What to do: Once the pictures are removed, reproduce what is left of the data below exactly.

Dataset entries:

- Opening Delimiter -

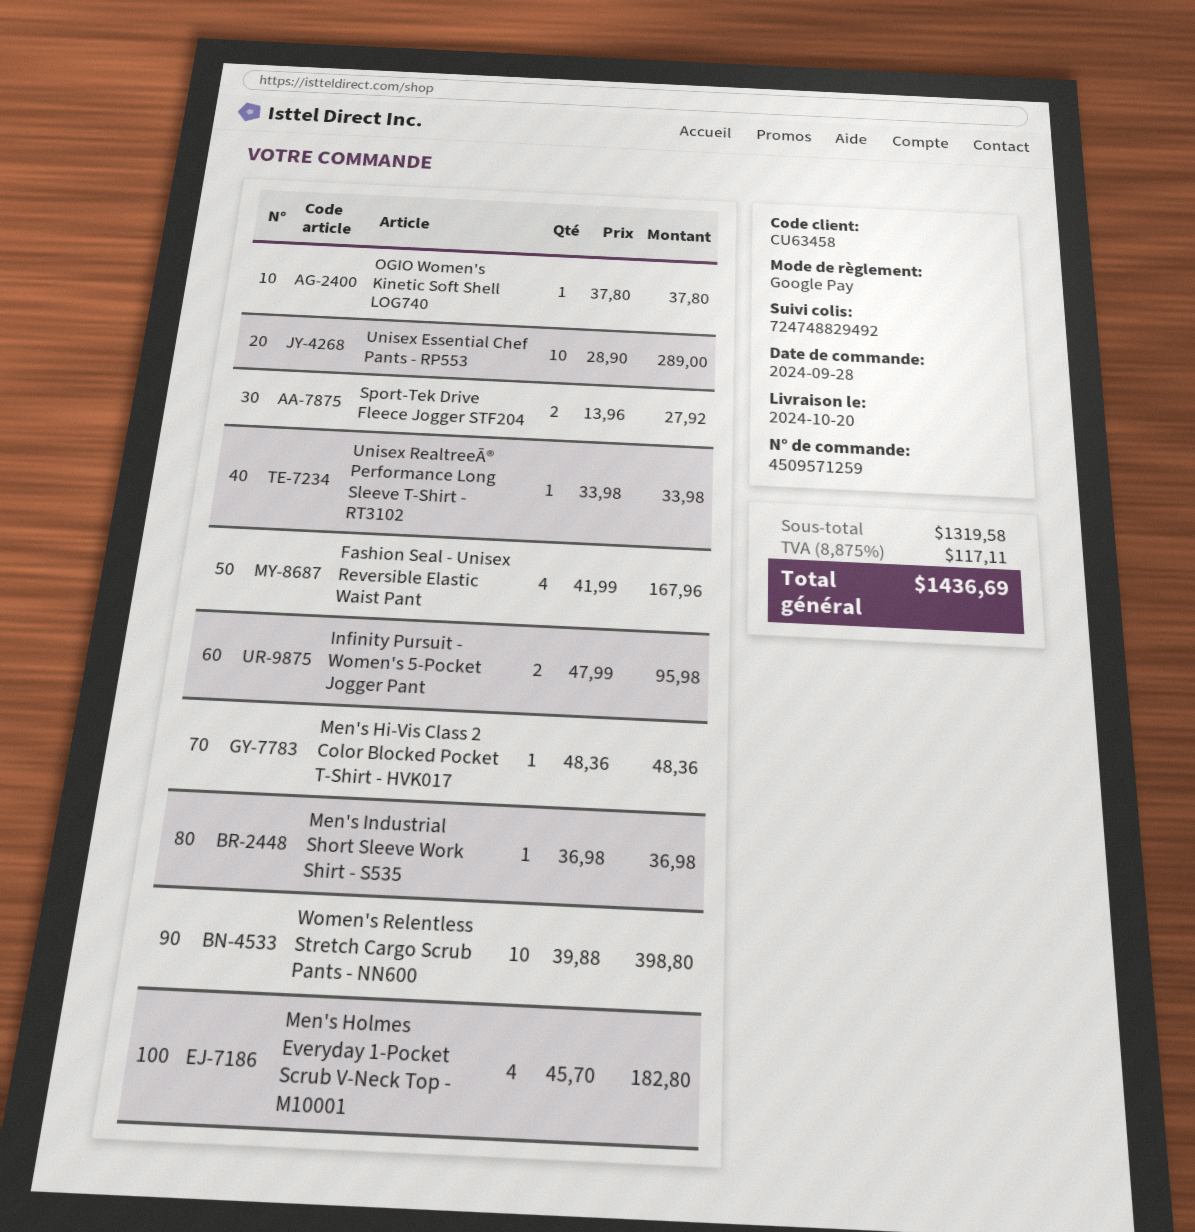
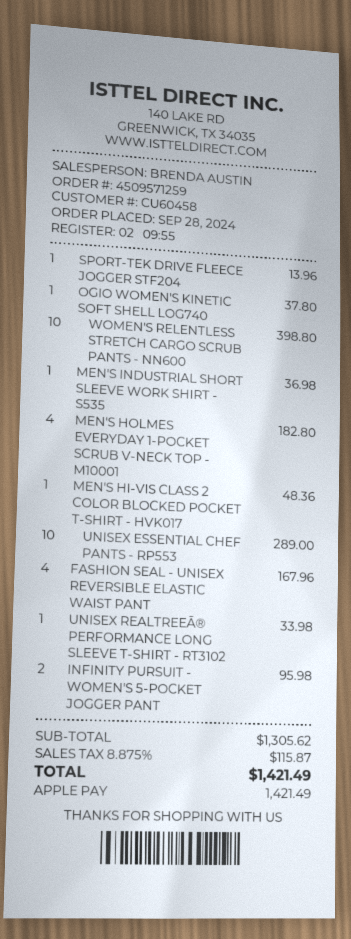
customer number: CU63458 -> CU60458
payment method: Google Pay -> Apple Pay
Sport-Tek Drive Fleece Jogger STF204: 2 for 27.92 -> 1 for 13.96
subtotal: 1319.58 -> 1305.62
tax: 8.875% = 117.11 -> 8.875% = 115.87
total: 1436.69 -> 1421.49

- Closing Delimiter -

Answer for this exercise:
customer number: CU63458 -> CU60458
payment method: Google Pay -> Apple Pay
Sport-Tek Drive Fleece Jogger STF204: 2 for 27.92 -> 1 for 13.96
subtotal: 1319.58 -> 1305.62
tax: 8.875% = 117.11 -> 8.875% = 115.87
total: 1436.69 -> 1421.49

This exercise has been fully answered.